The initial public offer (IPO) by Equitas Holdings will take the company a step closer to becoming a small finance bank.

The company, one among the eight micro-finance institutions (MFIs) that were granted small finance bank licence, will have to bring down its foreign holding to below 49 per cent by April 2017.

Post-issue, the foreign holding will come down to 35 per cent from 92.6 per cent currently.

Equitas Holdings that operates across four segments — microfinance, used vehicle finance, micro and small enterprises (MSE) finance and housing finance — has delivered a strong 50 per cent annual growth in its loan book and 39 per cent in its earnings in the last four years.

While transitioning into a small bank will impact earnings in the next two to three years, a strong team of professionals, with extensive experience in the financial services space, offers comfort.

The asking price for the issue is also reasonable and appears to factor in the concerns of a negative impact on profitability, when Equitas becomes a bank.

At the upper band of the issue price of ₹110, the valuation works out to about 1.7 times the FY17 book value (post-issue). While a like-to-like comparison is not possible, the valuation looks reasonable when compared with MFI player SKS Microfinance that trades at about four times FY17 book value and commercial vehicles financier Shriram Transport Finance that quotes at about two times its book value.

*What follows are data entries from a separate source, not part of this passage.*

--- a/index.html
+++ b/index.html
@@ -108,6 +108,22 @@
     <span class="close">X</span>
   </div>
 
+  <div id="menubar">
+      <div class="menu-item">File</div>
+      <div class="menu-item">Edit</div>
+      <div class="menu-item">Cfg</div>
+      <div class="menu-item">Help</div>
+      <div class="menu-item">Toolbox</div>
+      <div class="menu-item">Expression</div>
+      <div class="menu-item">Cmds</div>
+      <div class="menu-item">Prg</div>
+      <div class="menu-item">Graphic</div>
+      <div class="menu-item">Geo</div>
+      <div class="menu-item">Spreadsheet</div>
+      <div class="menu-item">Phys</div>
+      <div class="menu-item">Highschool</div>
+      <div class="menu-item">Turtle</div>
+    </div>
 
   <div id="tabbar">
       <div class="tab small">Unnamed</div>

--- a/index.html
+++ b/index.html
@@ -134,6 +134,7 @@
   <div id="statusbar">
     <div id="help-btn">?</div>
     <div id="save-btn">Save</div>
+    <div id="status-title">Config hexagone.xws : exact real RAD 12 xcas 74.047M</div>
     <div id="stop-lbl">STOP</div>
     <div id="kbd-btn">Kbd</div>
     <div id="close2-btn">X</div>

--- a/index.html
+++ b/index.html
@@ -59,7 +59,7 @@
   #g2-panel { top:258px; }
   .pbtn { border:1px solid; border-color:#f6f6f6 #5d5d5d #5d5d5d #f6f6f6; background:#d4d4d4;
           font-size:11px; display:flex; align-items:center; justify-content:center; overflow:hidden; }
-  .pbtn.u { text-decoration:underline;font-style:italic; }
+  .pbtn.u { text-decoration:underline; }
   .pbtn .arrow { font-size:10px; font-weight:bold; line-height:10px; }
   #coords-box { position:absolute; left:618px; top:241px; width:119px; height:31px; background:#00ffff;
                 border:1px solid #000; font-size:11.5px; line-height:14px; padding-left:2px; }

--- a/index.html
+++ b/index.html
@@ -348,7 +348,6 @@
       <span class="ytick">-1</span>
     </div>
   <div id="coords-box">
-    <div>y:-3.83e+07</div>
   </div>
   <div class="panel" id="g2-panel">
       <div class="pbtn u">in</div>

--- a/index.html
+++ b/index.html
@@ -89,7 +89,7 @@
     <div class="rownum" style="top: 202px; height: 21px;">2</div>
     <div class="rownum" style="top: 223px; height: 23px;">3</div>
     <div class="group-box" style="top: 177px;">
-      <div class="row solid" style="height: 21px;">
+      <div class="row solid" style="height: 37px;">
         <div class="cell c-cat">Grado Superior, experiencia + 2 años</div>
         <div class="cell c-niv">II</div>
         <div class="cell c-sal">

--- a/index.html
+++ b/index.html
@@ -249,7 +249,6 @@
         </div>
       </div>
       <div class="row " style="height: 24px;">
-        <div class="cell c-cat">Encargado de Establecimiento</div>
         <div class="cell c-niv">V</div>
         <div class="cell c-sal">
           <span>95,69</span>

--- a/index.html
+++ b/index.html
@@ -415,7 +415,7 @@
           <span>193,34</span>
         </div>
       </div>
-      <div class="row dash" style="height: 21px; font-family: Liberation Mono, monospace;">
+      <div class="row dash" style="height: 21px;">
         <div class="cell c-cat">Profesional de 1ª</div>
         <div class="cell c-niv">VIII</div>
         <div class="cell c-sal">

Investors looking for opportunities beyond the traditional banking or NBFC space and willing to bet on the long-term prospects of the ‘small bank’ can subscribe to the issue.

Business segments

Equitas is a holding company and operates through its three subsidiaries — Equitas Microfinance, Equitas Finance (engaged in vehicle and MSE lending) and Equitas Housing Finance. Currently, micro-finance constitutes about 53 per cent of the company’s loan book. Equitas is now the fourth largest MFI in the country, after Bandhan got converted into a bank last year. In the latest December quarter, loan growth was a healthy 49 per cent year-on-year.

Strong risk management systems in place have also ensured stable asset quality in an otherwise risky business. The gross non-performing assets (GNPA), based on the 30-day norm, are 0.2 per cent of loans as of December 2015.

The used commercial vehicle business, on the other hand, has a higher delinquency rate. The business, about 26 per cent of the overall loan book, had a GNPA of 3.8 per cent as of December 2015. Equitas follows a 150-day norm to classify bad loans, which will have to be brought down to 90 days when it becomes a small bank.

This may impact asset quality. The pace of growth is likely to fall due to the overall sluggishness in the industry and more demand for new vehicles over the next two years. The MSE finance business (17 per cent of loans) and housing finance (4 per cent of loans), though, should continue to grow at a healthy pace.

While Equitas has expanded operations to other states, the overall business of Equitas is highly dependent on Tamil Nadu, which accounts for 63 per cent of the loan accounts. This pegs up its geographical risk.

A game changer

The central idea behind a small finance bank is to provide basic banking activities to small businesses and low-income households.

Equitas, given its existing customer base and products, can transition smoothly into a small finance bank. The company is well placed to meet the norm of extending 75 per cent of loans to the priority sector and have at least 50 per cent of loans up to ₹25 lakh. The average ticket size of loans for its micro-finance business is about ₹10,500.

On the assets side, the company has already diversified its loan book — a key positive.

The real challenge lies in being able to manage profitability in the near term, which will be impacted on account of costs involved in meeting the statutory requirements of a bank and branch expansion.

Small finance banks will have to comply with the requirements relating to cash reserve ratio (CRR) and statutory liquidity ratio (SLR) from day one of conversion to a bank.

Banks do not earn any interest on the CRR balance kept with the RBI, while SLR can earn interest of 7-8 per cent compared with the current loan yield of 20.3 per cent for Equitas. The healthy return on assets of about 3 per cent can hence, fall to about 2 per cent in the next two to three years.

Incremental benefits of low-cost deposits can help cushion the erosion in profitability. But garnering these deposits will be a challenge.

Currently, about 57 per cent of the total borrowings are in the form of bank borrowings, which will have to be replaced with deposits from customers.

It is still early days to gauge the success of the new differentiated banking model. But those willing to take the risk can find comfort in the reasonable valuation.

Use of funds

The IPO is a combination of fresh issue of shares worth ₹720 crore and an offer-for-sale (OFS) for 13.2 crore equity shares.

Of the ₹720 crore raised, the company plans to use ₹616 crore (net proceeds) towards investment in its subsidiaries to shore up the capital base.